**** DATA FOR THIS EXERCISE

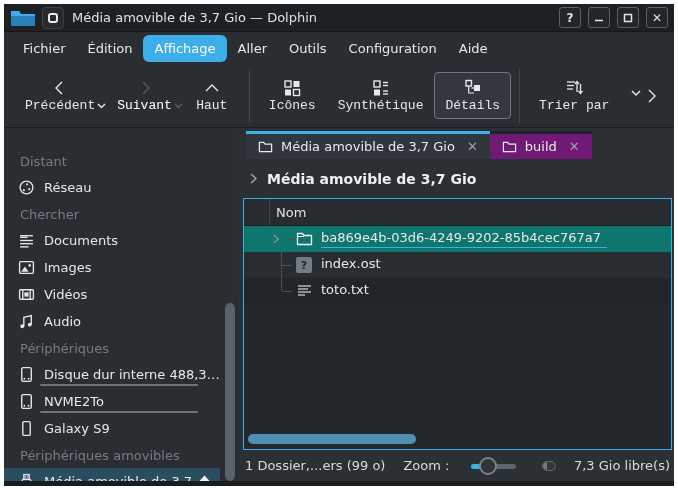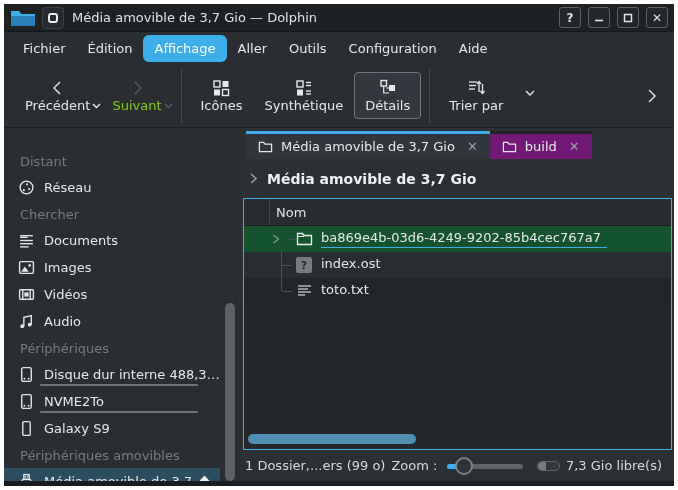"Précédent" .tool-btn { font-family: none -> Liberation Mono, monospace }
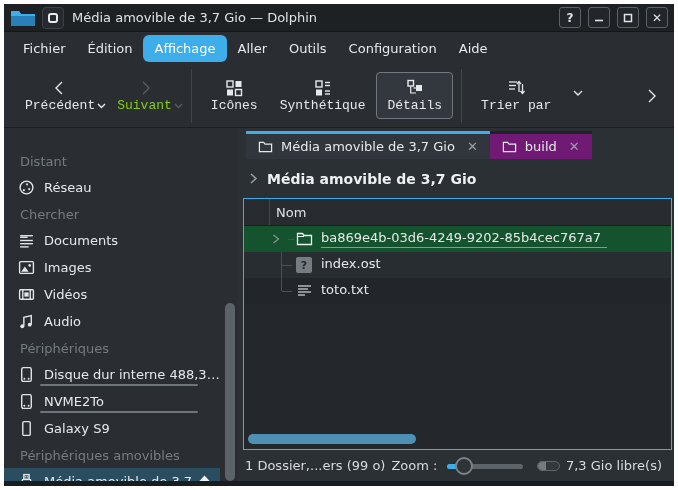"Suivant" .tool-btn.disabled { color: #84cc16 -> #ffffff }
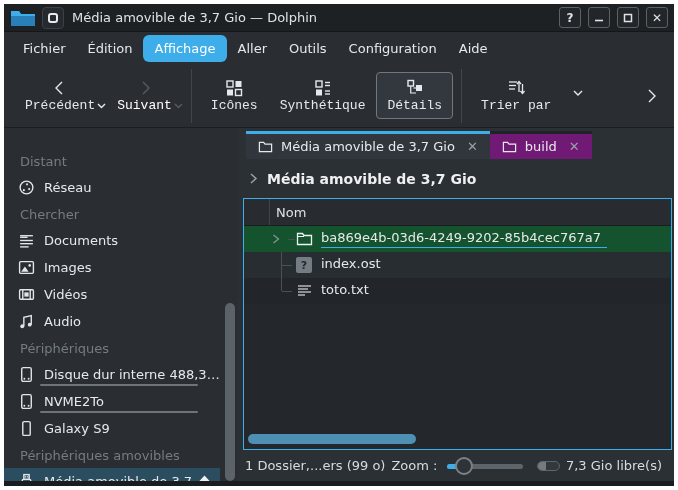"Haut" div.tool-btn { html: none -> <div> <svg> <polyline></polyline> </svg> <span>Haut</span> </div> }
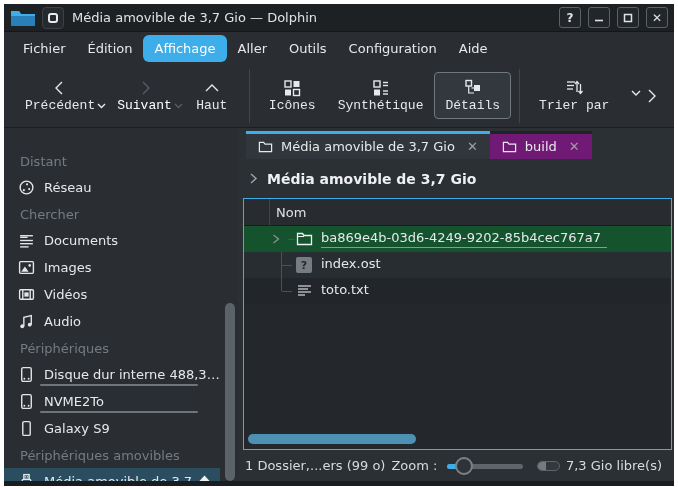"ba869e4b-03d6-4249-9202-85b4cec767a7" .frow.r0 { background: #14532d -> #0f766e }
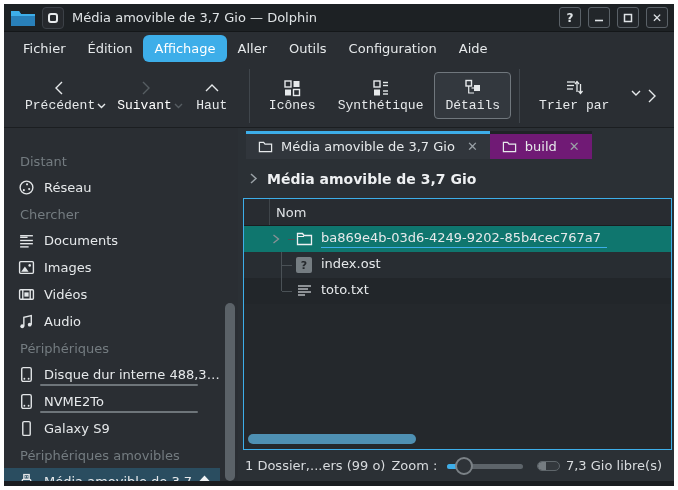"1 Dossier,...ers (99 o)" .statusbar { gap: 6px -> 18px; padding: 0 12px 0 7px -> 0 4px 0 7px }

********

- _TASK ITEM_: Copy exactly the lines from the line that has "background: #14532d ->" through the last line of the entries above, inclusive, and no others. Pictures do not go in the copy.

- _ANSWER TO THIS EXERCISE_:
"ba869e4b-03d6-4249-9202-85b4cec767a7" .frow.r0 { background: #14532d -> #0f766e }
"1 Dossier,...ers (99 o)" .statusbar { gap: 6px -> 18px; padding: 0 12px 0 7px -> 0 4px 0 7px }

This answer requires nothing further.